Consider this thing a solar-powered slow cooker. We were sent one by the company for testing and what I like about it, over other solar box cookers, is the ability to cook two pots of food at once. Civilized people need some rice with their stew.
We did a video on this cool solar grill recently showing how you can use it to . . . deep fry! Looking somewhat like a James Bond villain prop from “Moonraker,” the SolSource’s mirrors focus the sun into a supremely hot point. Consider this a grill to compliment your Solavore oven. Together they form a supremely self-righteous outdoor kitchen that will function perfectly well in the post-zombie apocalypse outdoor entertaining combat theater.

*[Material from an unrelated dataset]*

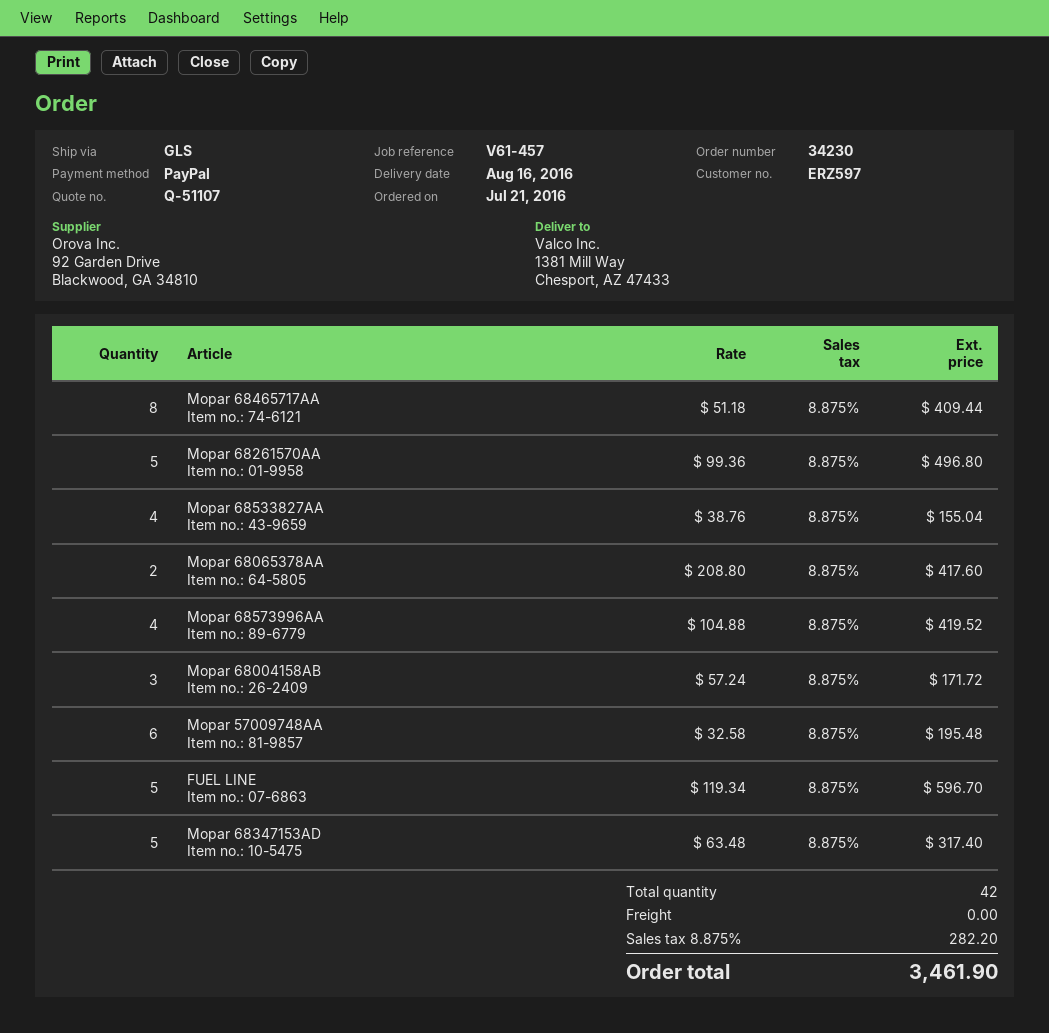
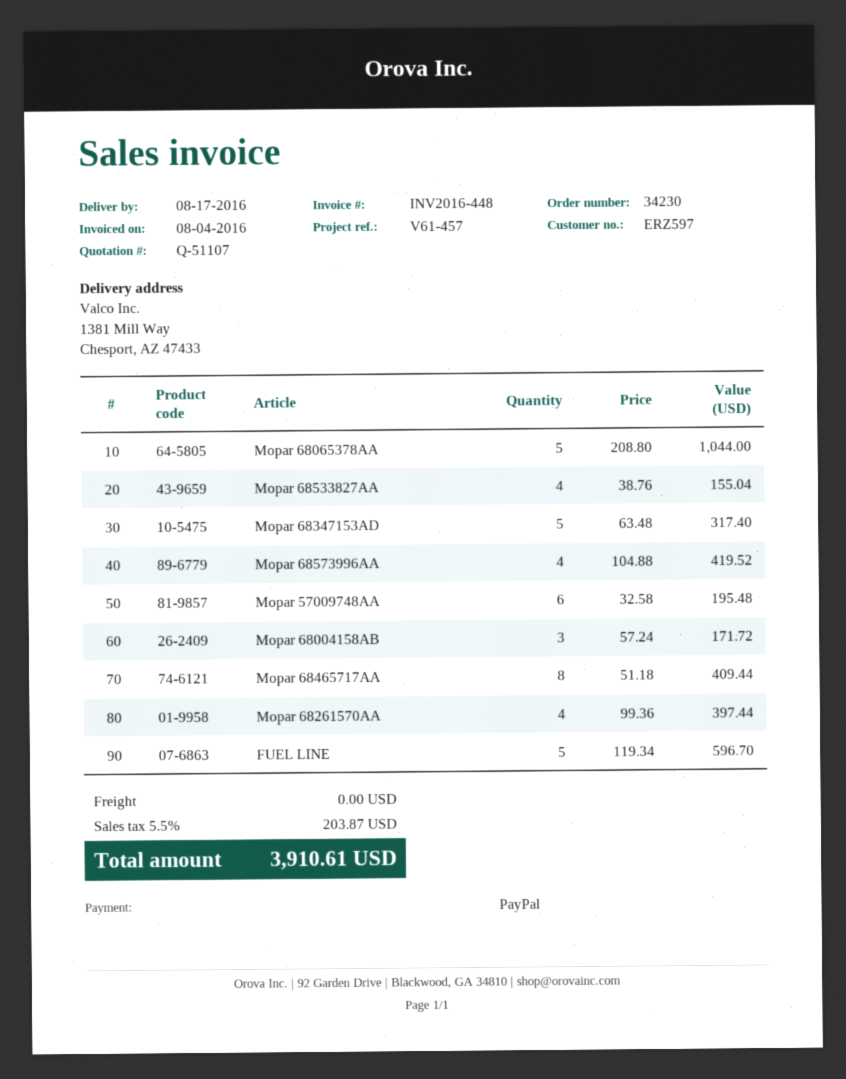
delivery date: 2016-08-16 -> 2016-08-17
Mopar 68261570AA: 5 x 99.36 = 496.80 -> 4 x 99.36 = 397.44
Mopar 68065378AA: 2 x 208.80 = 417.60 -> 5 x 208.80 = 1044.00
tax: 8.875% = 282.20 -> 5.5% = 203.87
total: 3461.90 -> 3910.61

Let’s say the significant other and/or the kids in your life are spending a lot of time on the couch playing the latest video game like the kid in the Ukrainian fencing studio ad above. Why get the same first person shooter experience with a little exercise thrown in? Fencing is an odd, three in one sport: foil, epee and saber. Like video games, fencing has electronic scoring and you even get multiple lives! Most adults do epee (it’s all I’ve ever done) and, traditionally, kids start with foil. Equipment costs are minimal but you will need to spring for one-on-one lessons. I dearly love running and riding a bike, but fencing has the added benefit of providing lessons in strategy. It’s a mental workout that’s often described as “physical chess.” The sport requires you to think several steps ahead of your opponent. If you’re a local, I can’t say enough good things about Fortune Fencing in Monrovia–it’s a friendly and mellow place (no yelling coaches). If not fencing consider some other lessons. Research has shown that money spent on experiences makes us more happy than money spent on things.